### [DIRECTIONS]
Could you set down exactly the lines in the records below between the line holding "[79,196,174,207] on emacs" and the line holding "[639,286,753,300] [572,307,834,321] company-tabnine", inclusive?

(RECORDS SUPPLIED begins)

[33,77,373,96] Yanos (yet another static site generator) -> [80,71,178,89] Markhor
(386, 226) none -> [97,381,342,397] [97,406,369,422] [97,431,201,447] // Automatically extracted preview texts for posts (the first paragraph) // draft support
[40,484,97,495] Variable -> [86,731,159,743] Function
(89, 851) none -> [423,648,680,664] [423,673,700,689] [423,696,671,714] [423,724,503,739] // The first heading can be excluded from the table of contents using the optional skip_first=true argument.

(RECORDS SUPPLIED ends)
(RECORDS SUPPLIED begins)

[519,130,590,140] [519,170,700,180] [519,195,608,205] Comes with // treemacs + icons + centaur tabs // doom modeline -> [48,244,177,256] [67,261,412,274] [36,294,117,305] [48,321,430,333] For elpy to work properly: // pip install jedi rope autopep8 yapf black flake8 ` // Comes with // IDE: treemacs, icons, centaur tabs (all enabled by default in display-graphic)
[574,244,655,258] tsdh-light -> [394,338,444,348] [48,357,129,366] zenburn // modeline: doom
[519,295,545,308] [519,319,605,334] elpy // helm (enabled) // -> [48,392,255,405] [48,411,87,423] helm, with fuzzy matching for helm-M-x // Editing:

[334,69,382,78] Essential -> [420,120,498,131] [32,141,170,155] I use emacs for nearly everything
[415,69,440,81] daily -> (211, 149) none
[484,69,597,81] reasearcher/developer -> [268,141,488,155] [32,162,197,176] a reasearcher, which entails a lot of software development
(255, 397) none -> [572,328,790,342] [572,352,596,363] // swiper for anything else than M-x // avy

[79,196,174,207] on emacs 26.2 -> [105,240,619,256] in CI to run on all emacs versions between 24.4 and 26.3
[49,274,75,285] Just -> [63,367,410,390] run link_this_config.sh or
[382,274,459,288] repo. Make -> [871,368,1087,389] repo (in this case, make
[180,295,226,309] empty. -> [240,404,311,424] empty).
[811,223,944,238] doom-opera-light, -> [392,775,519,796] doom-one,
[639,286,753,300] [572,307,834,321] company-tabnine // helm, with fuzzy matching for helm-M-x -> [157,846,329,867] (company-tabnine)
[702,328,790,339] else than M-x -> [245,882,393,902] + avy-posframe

(RECORDS SUPPLIED ends)

### [OUTPUT FOR THIS EXERCISE]
[79,196,174,207] on emacs 26.2 -> [105,240,619,256] in CI to run on all emacs versions between 24.4 and 26.3
[49,274,75,285] Just -> [63,367,410,390] run link_this_config.sh or
[382,274,459,288] repo. Make -> [871,368,1087,389] repo (in this case, make
[180,295,226,309] empty. -> [240,404,311,424] empty).
[811,223,944,238] doom-opera-light, -> [392,775,519,796] doom-one,
[639,286,753,300] [572,307,834,321] company-tabnine // helm, with fuzzy matching for helm-M-x -> [157,846,329,867] (company-tabnine)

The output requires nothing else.